**The problem:**
Print out the records precisely, keeping each line identical to its source.

Start of Block

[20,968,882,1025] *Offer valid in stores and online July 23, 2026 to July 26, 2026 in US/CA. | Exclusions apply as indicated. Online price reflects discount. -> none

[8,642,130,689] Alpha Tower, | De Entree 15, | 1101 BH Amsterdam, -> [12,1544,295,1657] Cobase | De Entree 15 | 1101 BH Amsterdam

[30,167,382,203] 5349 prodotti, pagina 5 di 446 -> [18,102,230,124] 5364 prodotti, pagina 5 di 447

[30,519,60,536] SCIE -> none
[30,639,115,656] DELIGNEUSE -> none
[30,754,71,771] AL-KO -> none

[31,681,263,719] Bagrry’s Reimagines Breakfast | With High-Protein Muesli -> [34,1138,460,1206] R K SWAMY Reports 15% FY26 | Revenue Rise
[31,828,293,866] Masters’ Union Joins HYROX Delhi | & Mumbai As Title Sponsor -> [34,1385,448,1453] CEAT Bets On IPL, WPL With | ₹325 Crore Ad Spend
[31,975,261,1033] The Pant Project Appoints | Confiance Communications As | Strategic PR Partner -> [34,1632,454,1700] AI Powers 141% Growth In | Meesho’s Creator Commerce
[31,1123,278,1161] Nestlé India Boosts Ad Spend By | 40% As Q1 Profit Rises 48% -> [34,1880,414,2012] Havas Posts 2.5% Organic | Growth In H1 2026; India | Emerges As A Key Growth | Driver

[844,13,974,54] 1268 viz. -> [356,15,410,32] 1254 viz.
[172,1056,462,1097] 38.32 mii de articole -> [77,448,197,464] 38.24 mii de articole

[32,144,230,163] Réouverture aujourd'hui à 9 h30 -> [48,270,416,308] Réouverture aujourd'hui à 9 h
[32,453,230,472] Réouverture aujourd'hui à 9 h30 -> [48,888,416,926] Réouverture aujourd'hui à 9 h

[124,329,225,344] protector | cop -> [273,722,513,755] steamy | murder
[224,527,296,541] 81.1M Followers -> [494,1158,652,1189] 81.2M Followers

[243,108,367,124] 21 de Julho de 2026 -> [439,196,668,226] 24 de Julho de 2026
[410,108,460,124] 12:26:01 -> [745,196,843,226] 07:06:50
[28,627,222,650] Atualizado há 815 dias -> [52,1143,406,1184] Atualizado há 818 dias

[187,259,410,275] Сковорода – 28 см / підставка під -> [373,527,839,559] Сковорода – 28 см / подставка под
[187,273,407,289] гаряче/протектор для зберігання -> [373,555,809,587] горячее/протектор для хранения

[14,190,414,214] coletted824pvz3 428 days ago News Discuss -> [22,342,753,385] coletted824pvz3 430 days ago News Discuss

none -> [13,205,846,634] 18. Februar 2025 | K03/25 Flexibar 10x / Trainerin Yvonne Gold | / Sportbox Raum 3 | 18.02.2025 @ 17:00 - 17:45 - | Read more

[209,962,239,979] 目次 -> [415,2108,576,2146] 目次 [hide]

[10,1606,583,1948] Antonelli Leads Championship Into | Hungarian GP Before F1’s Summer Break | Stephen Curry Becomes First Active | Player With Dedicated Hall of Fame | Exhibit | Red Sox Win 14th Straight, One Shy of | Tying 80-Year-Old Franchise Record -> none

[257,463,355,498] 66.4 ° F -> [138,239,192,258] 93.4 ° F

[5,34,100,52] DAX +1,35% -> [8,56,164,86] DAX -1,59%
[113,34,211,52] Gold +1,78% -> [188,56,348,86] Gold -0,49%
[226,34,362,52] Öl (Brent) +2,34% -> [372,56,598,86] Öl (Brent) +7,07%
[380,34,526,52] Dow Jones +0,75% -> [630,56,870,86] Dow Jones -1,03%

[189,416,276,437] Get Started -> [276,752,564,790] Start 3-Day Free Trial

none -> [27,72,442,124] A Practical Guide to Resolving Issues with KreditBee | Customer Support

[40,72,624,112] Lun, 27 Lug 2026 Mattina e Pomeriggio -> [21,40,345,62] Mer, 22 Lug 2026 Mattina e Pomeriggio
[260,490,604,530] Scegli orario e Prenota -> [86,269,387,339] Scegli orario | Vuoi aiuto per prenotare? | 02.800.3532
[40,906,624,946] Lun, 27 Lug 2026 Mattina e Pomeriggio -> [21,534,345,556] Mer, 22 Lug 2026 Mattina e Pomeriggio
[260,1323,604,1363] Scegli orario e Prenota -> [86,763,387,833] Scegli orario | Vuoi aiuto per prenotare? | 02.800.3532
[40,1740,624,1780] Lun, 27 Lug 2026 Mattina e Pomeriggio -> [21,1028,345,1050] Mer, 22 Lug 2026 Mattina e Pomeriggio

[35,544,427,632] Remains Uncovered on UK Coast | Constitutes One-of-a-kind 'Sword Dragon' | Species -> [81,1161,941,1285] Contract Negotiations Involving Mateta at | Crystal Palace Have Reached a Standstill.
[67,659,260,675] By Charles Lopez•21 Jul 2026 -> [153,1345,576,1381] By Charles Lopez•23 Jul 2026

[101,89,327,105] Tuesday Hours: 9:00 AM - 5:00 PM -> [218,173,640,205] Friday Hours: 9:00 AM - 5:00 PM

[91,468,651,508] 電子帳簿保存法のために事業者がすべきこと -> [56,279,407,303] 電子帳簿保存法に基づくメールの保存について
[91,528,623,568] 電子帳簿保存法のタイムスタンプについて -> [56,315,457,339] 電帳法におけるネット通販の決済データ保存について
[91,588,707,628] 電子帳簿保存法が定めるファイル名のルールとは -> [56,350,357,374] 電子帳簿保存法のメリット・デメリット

End of Block

**Solution:**
[20,968,882,1025] *Offer valid in stores and online July 23, 2026 to July 26, 2026 in US/CA. | Exclusions apply as indicated. Online price reflects discount. -> none

[8,642,130,689] Alpha Tower, | De Entree 15, | 1101 BH Amsterdam, -> [12,1544,295,1657] Cobase | De Entree 15 | 1101 BH Amsterdam

[30,167,382,203] 5349 prodotti, pagina 5 di 446 -> [18,102,230,124] 5364 prodotti, pagina 5 di 447

[30,519,60,536] SCIE -> none
[30,639,115,656] DELIGNEUSE -> none
[30,754,71,771] AL-KO -> none

[31,681,263,719] Bagrry’s Reimagines Breakfast | With High-Protein Muesli -> [34,1138,460,1206] R K SWAMY Reports 15% FY26 | Revenue Rise
[31,828,293,866] Masters’ Union Joins HYROX Delhi | & Mumbai As Title Sponsor -> [34,1385,448,1453] CEAT Bets On IPL, WPL With | ₹325 Crore Ad Spend
[31,975,261,1033] The Pant Project Appoints | Confiance Communications As | Strategic PR Partner -> [34,1632,454,1700] AI Powers 141% Growth In | Meesho’s Creator Commerce
[31,1123,278,1161] Nestlé India Boosts Ad Spend By | 40% As Q1 Profit Rises 48% -> [34,1880,414,2012] Havas Posts 2.5% Organic | Growth In H1 2026; India | Emerges As A Key Growth | Driver

[844,13,974,54] 1268 viz. -> [356,15,410,32] 1254 viz.
[172,1056,462,1097] 38.32 mii de articole -> [77,448,197,464] 38.24 mii de articole

[32,144,230,163] Réouverture aujourd'hui à 9 h30 -> [48,270,416,308] Réouverture aujourd'hui à 9 h
[32,453,230,472] Réouverture aujourd'hui à 9 h30 -> [48,888,416,926] Réouverture aujourd'hui à 9 h

[124,329,225,344] protector | cop -> [273,722,513,755] steamy | murder
[224,527,296,541] 81.1M Followers -> [494,1158,652,1189] 81.2M Followers

[243,108,367,124] 21 de Julho de 2026 -> [439,196,668,226] 24 de Julho de 2026
[410,108,460,124] 12:26:01 -> [745,196,843,226] 07:06:50
[28,627,222,650] Atualizado há 815 dias -> [52,1143,406,1184] Atualizado há 818 dias

[187,259,410,275] Сковорода – 28 см / підставка під -> [373,527,839,559] Сковорода – 28 см / подставка под
[187,273,407,289] гаряче/протектор для зберігання -> [373,555,809,587] горячее/протектор для хранения

[14,190,414,214] coletted824pvz3 428 days ago News Discuss -> [22,342,753,385] coletted824pvz3 430 days ago News Discuss

none -> [13,205,846,634] 18. Februar 2025 | K03/25 Flexibar 10x / Trainerin Yvonne Gold | / Sportbox Raum 3 | 18.02.2025 @ 17:00 - 17:45 - | Read more

[209,962,239,979] 目次 -> [415,2108,576,2146] 目次 [hide]

[10,1606,583,1948] Antonelli Leads Championship Into | Hungarian GP Before F1’s Summer Break | Stephen Curry Becomes First Active | Player With Dedicated Hall of Fame | Exhibit | Red Sox Win 14th Straight, One Shy of | Tying 80-Year-Old Franchise Record -> none

[257,463,355,498] 66.4 ° F -> [138,239,192,258] 93.4 ° F

[5,34,100,52] DAX +1,35% -> [8,56,164,86] DAX -1,59%
[113,34,211,52] Gold +1,78% -> [188,56,348,86] Gold -0,49%
[226,34,362,52] Öl (Brent) +2,34% -> [372,56,598,86] Öl (Brent) +7,07%
[380,34,526,52] Dow Jones +0,75% -> [630,56,870,86] Dow Jones -1,03%

[189,416,276,437] Get Started -> [276,752,564,790] Start 3-Day Free Trial

none -> [27,72,442,124] A Practical Guide to Resolving Issues with KreditBee | Customer Support

[40,72,624,112] Lun, 27 Lug 2026 Mattina e Pomeriggio -> [21,40,345,62] Mer, 22 Lug 2026 Mattina e Pomeriggio
[260,490,604,530] Scegli orario e Prenota -> [86,269,387,339] Scegli orario | Vuoi aiuto per prenotare? | 02.800.3532
[40,906,624,946] Lun, 27 Lug 2026 Mattina e Pomeriggio -> [21,534,345,556] Mer, 22 Lug 2026 Mattina e Pomeriggio
[260,1323,604,1363] Scegli orario e Prenota -> [86,763,387,833] Scegli orario | Vuoi aiuto per prenotare? | 02.800.3532
[40,1740,624,1780] Lun, 27 Lug 2026 Mattina e Pomeriggio -> [21,1028,345,1050] Mer, 22 Lug 2026 Mattina e Pomeriggio

[35,544,427,632] Remains Uncovered on UK Coast | Constitutes One-of-a-kind 'Sword Dragon' | Species -> [81,1161,941,1285] Contract Negotiations Involving Mateta at | Crystal Palace Have Reached a Standstill.
[67,659,260,675] By Charles Lopez•21 Jul 2026 -> [153,1345,576,1381] By Charles Lopez•23 Jul 2026

[101,89,327,105] Tuesday Hours: 9:00 AM - 5:00 PM -> [218,173,640,205] Friday Hours: 9:00 AM - 5:00 PM

[91,468,651,508] 電子帳簿保存法のために事業者がすべきこと -> [56,279,407,303] 電子帳簿保存法に基づくメールの保存について
[91,528,623,568] 電子帳簿保存法のタイムスタンプについて -> [56,315,457,339] 電帳法におけるネット通販の決済データ保存について
[91,588,707,628] 電子帳簿保存法が定めるファイル名のルールとは -> [56,350,357,374] 電子帳簿保存法のメリット・デメリット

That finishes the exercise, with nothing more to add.